Web page edit records
%%
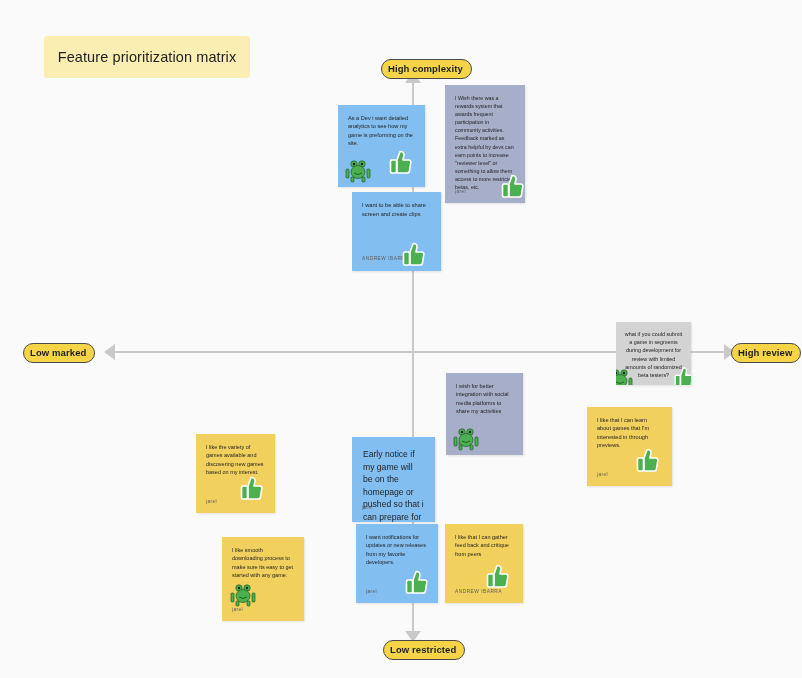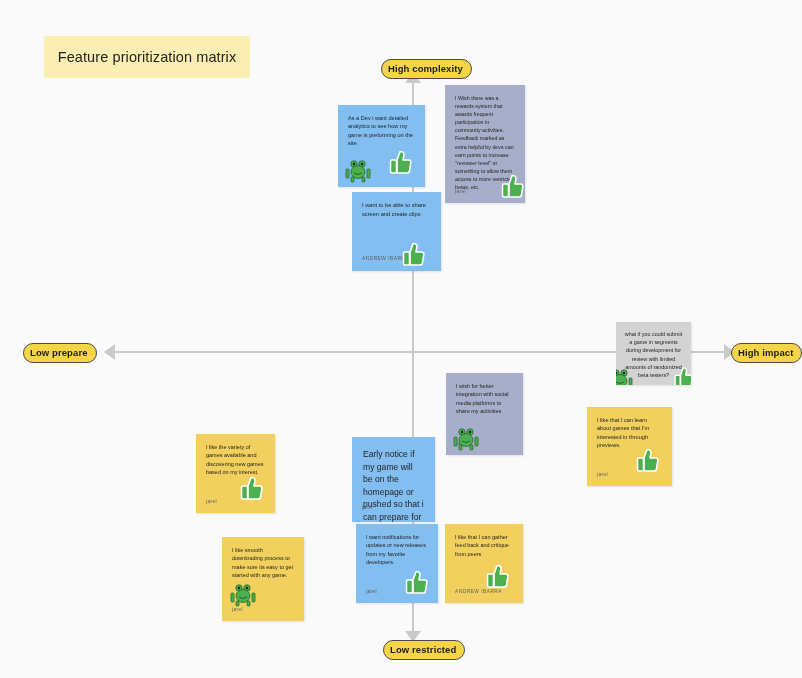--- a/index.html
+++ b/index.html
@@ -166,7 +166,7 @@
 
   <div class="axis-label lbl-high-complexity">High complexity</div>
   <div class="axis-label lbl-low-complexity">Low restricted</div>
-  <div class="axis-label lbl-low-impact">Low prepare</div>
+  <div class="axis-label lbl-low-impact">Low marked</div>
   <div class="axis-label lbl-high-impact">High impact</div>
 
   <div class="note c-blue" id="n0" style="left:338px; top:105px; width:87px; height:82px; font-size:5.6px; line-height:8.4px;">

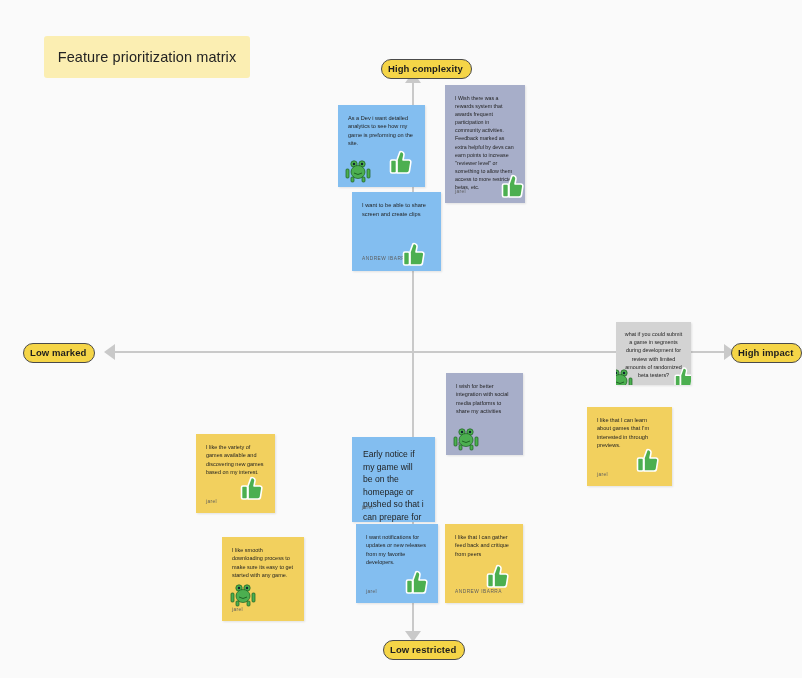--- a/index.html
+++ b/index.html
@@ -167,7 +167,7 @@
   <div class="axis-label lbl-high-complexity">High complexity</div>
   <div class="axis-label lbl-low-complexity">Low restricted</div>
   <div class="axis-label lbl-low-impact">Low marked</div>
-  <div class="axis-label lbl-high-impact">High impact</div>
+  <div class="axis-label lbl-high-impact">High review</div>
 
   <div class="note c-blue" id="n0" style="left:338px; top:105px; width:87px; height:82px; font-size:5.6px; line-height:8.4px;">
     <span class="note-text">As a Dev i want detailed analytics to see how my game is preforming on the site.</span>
%%
INSTRUCTIONS TO FOLLOW
Which of the lines in the data contain the string "marked"? Return each one.

ANSWER
+  <div class="axis-label lbl-low-impact">Low marked</div>
   <div class="axis-label lbl-low-impact">Low marked</div>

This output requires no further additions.